INSTRUCTIONS FOR THE TASK — Make a verbatim transcription of the records, without the pictures.

═══

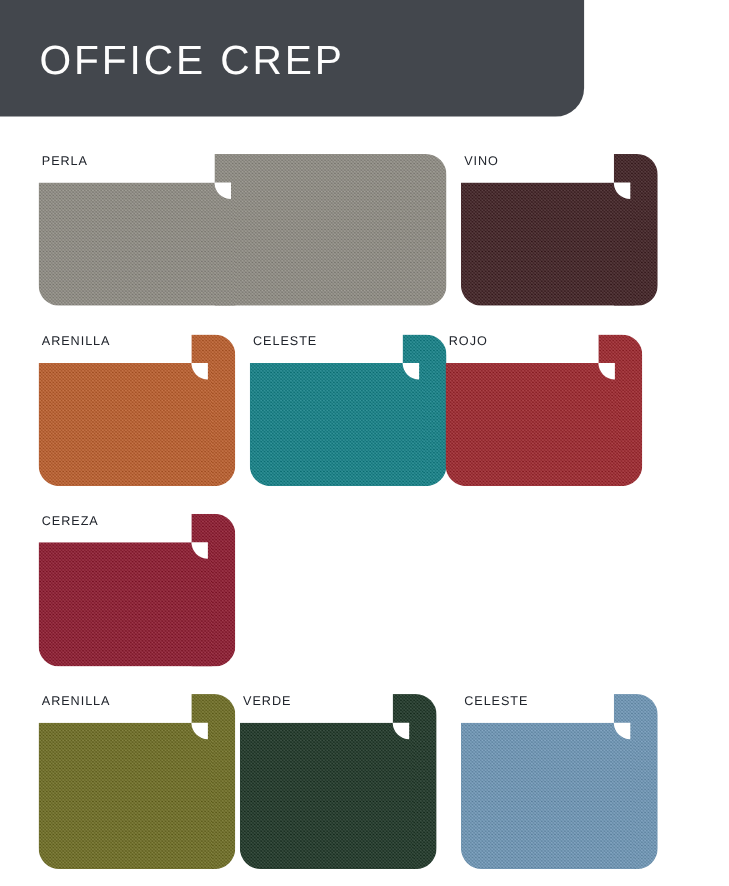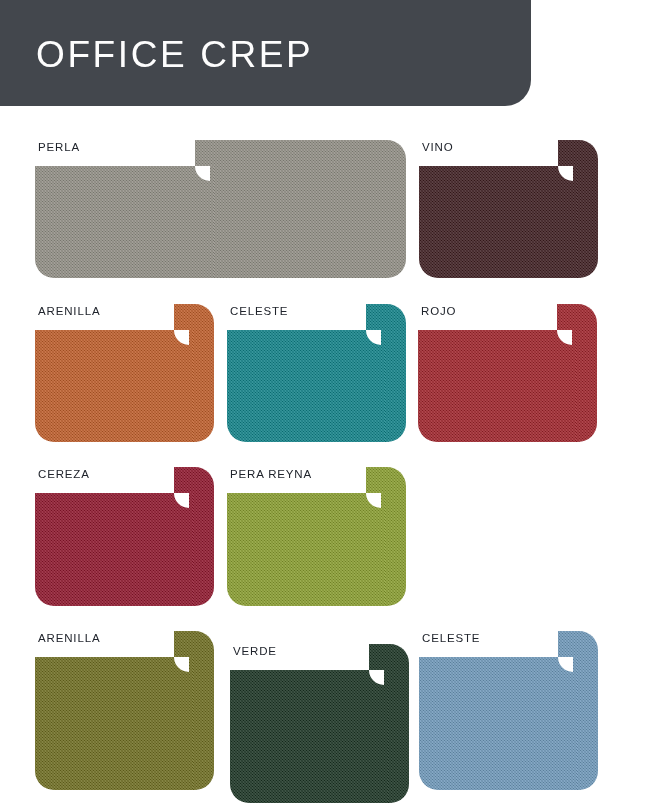--- a/index.html
+++ b/index.html
@@ -143,53 +143,45 @@
         </div>
       </div>
       <div class="swatch" style="left: 227px; top: 198px; width: 179px; height: 138px;">
         <div class="swatch-label">CELESTE</div>
         <div class="chip" style="top: 0px; width: 179px; height: 138px;">
           <div class="chip-part r-tr r-br" style="--c: #0b7f86; left: 139px; top: 0px; width: 40px; height: 138px;"></div>
           <div class="chip-part r-bl" style="--c: #0b7f86; left: 0px; top: 26px; width: 158px; height: 112px;"></div>
           <div class="notch-corner" style="left: 139px; top: 26px;"></div>
         </div>
       </div>
-      <div class="swatch" style="left: 418px; top: 198px; width: 179px; height: 138px;">
+      <div class="swatch" style="left: 405px; top: 198px; width: 179px; height: 138px;">
         <div class="swatch-label">ROJO</div>
         <div class="chip" style="top: 0px; width: 179px; height: 138px;">
           <div class="chip-part r-tr r-br" style="--c: #9d1f26; left: 139px; top: 0px; width: 40px; height: 138px;"></div>
           <div class="chip-part r-bl" style="--c: #9d1f26; left: 0px; top: 26px; width: 158px; height: 112px;"></div>
           <div class="notch-corner" style="left: 139px; top: 26px;"></div>
         </div>
       </div>
       <div class="swatch" style="left: 35px; top: 361px; width: 179px; height: 139px; padding-left: 12px;">
         <div class="swatch-label">CEREZA</div>
         <div class="chip" style="top: 0px; width: 179px; height: 139px;">
           <div class="chip-part r-tr r-br" style="--c: #8c1228; left: 139px; top: 0px; width: 40px; height: 139px;"></div>
           <div class="chip-part r-bl" style="--c: #8c1228; left: 0px; top: 26px; width: 158px; height: 113px;"></div>
           <div class="notch-corner" style="left: 139px; top: 26px;"></div>
         </div>
       </div>
-      <div class="swatch" style="left: 227px; top: 361px; width: 179px; height: 139px;">
-        <div class="swatch-label">PERA REYNA</div>
-        <div class="chip" style="top: 0px; width: 179px; height: 139px;">
-          <div class="chip-part r-tr r-br" style="--c: #869b2a; left: 139px; top: 0px; width: 40px; height: 139px;"></div>
-          <div class="chip-part r-bl" style="--c: #869b2a; left: 0px; top: 26px; width: 158px; height: 113px;"></div>
-          <div class="notch-corner" style="left: 139px; top: 26px;"></div>
-        </div>
-      </div>
       <div class="swatch" style="left: 35px; top: 525px; width: 179px; height: 159px;">
         <div class="swatch-label">ARENILLA</div>
         <div class="chip" style="top: 0px; width: 179px; height: 159px;">
           <div class="chip-part r-tr r-br" style="--c: #6b6a1c; left: 139px; top: 0px; width: 40px; height: 159px;"></div>
           <div class="chip-part r-bl" style="--c: #6b6a1c; left: 0px; top: 26px; width: 158px; height: 133px;"></div>
           <div class="notch-corner" style="left: 139px; top: 26px;"></div>
         </div>
       </div>
-      <div class="swatch" style="left: 230px; top: 525px; width: 179px; height: 159px; margin-top: 13px;">
+      <div class="swatch" style="left: 218px; top: 525px; width: 179px; height: 159px;">
         <div class="swatch-label">VERDE</div>
         <div class="chip" style="top: 0px; width: 179px; height: 159px;">
           <div class="chip-part r-tr r-br" style="--c: #16301f; left: 139px; top: 0px; width: 40px; height: 159px;"></div>
           <div class="chip-part r-bl" style="--c: #16301f; left: 0px; top: 26px; width: 158px; height: 133px;"></div>
           <div class="notch-corner" style="left: 139px; top: 26px;"></div>
         </div>
       </div>
       <div class="swatch" style="left: 419px; top: 525px; width: 148px; height: 159px;">
         <div class="swatch-label">CELESTE</div>
         <div class="chip" style="top: 0px; width: 179px; height: 159px;">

═══

RESULT FOR THIS TASK —
--- a/index.html
+++ b/index.html
@@ -143,53 +143,45 @@
         </div>
       </div>
       <div class="swatch" style="left: 227px; top: 198px; width: 179px; height: 138px;">
         <div class="swatch-label">CELESTE</div>
         <div class="chip" style="top: 0px; width: 179px; height: 138px;">
           <div class="chip-part r-tr r-br" style="--c: #0b7f86; left: 139px; top: 0px; width: 40px; height: 138px;"></div>
           <div class="chip-part r-bl" style="--c: #0b7f86; left: 0px; top: 26px; width: 158px; height: 112px;"></div>
           <div class="notch-corner" style="left: 139px; top: 26px;"></div>
         </div>
       </div>
-      <div class="swatch" style="left: 418px; top: 198px; width: 179px; height: 138px;">
+      <div class="swatch" style="left: 405px; top: 198px; width: 179px; height: 138px;">
         <div class="swatch-label">ROJO</div>
         <div class="chip" style="top: 0px; width: 179px; height: 138px;">
           <div class="chip-part r-tr r-br" style="--c: #9d1f26; left: 139px; top: 0px; width: 40px; height: 138px;"></div>
           <div class="chip-part r-bl" style="--c: #9d1f26; left: 0px; top: 26px; width: 158px; height: 112px;"></div>
           <div class="notch-corner" style="left: 139px; top: 26px;"></div>
         </div>
       </div>
       <div class="swatch" style="left: 35px; top: 361px; width: 179px; height: 139px; padding-left: 12px;">
         <div class="swatch-label">CEREZA</div>
         <div class="chip" style="top: 0px; width: 179px; height: 139px;">
           <div class="chip-part r-tr r-br" style="--c: #8c1228; left: 139px; top: 0px; width: 40px; height: 139px;"></div>
           <div class="chip-part r-bl" style="--c: #8c1228; left: 0px; top: 26px; width: 158px; height: 113px;"></div>
           <div class="notch-corner" style="left: 139px; top: 26px;"></div>
         </div>
       </div>
-      <div class="swatch" style="left: 227px; top: 361px; width: 179px; height: 139px;">
-        <div class="swatch-label">PERA REYNA</div>
-        <div class="chip" style="top: 0px; width: 179px; height: 139px;">
-          <div class="chip-part r-tr r-br" style="--c: #869b2a; left: 139px; top: 0px; width: 40px; height: 139px;"></div>
-          <div class="chip-part r-bl" style="--c: #869b2a; left: 0px; top: 26px; width: 158px; height: 113px;"></div>
-          <div class="notch-corner" style="left: 139px; top: 26px;"></div>
-        </div>
-      </div>
       <div class="swatch" style="left: 35px; top: 525px; width: 179px; height: 159px;">
         <div class="swatch-label">ARENILLA</div>
         <div class="chip" style="top: 0px; width: 179px; height: 159px;">
           <div class="chip-part r-tr r-br" style="--c: #6b6a1c; left: 139px; top: 0px; width: 40px; height: 159px;"></div>
           <div class="chip-part r-bl" style="--c: #6b6a1c; left: 0px; top: 26px; width: 158px; height: 133px;"></div>
           <div class="notch-corner" style="left: 139px; top: 26px;"></div>
         </div>
       </div>
-      <div class="swatch" style="left: 230px; top: 525px; width: 179px; height: 159px; margin-top: 13px;">
+      <div class="swatch" style="left: 218px; top: 525px; width: 179px; height: 159px;">
         <div class="swatch-label">VERDE</div>
         <div class="chip" style="top: 0px; width: 179px; height: 159px;">
           <div class="chip-part r-tr r-br" style="--c: #16301f; left: 139px; top: 0px; width: 40px; height: 159px;"></div>
           <div class="chip-part r-bl" style="--c: #16301f; left: 0px; top: 26px; width: 158px; height: 133px;"></div>
           <div class="notch-corner" style="left: 139px; top: 26px;"></div>
         </div>
       </div>
       <div class="swatch" style="left: 419px; top: 525px; width: 148px; height: 159px;">
         <div class="swatch-label">CELESTE</div>
         <div class="chip" style="top: 0px; width: 179px; height: 159px;">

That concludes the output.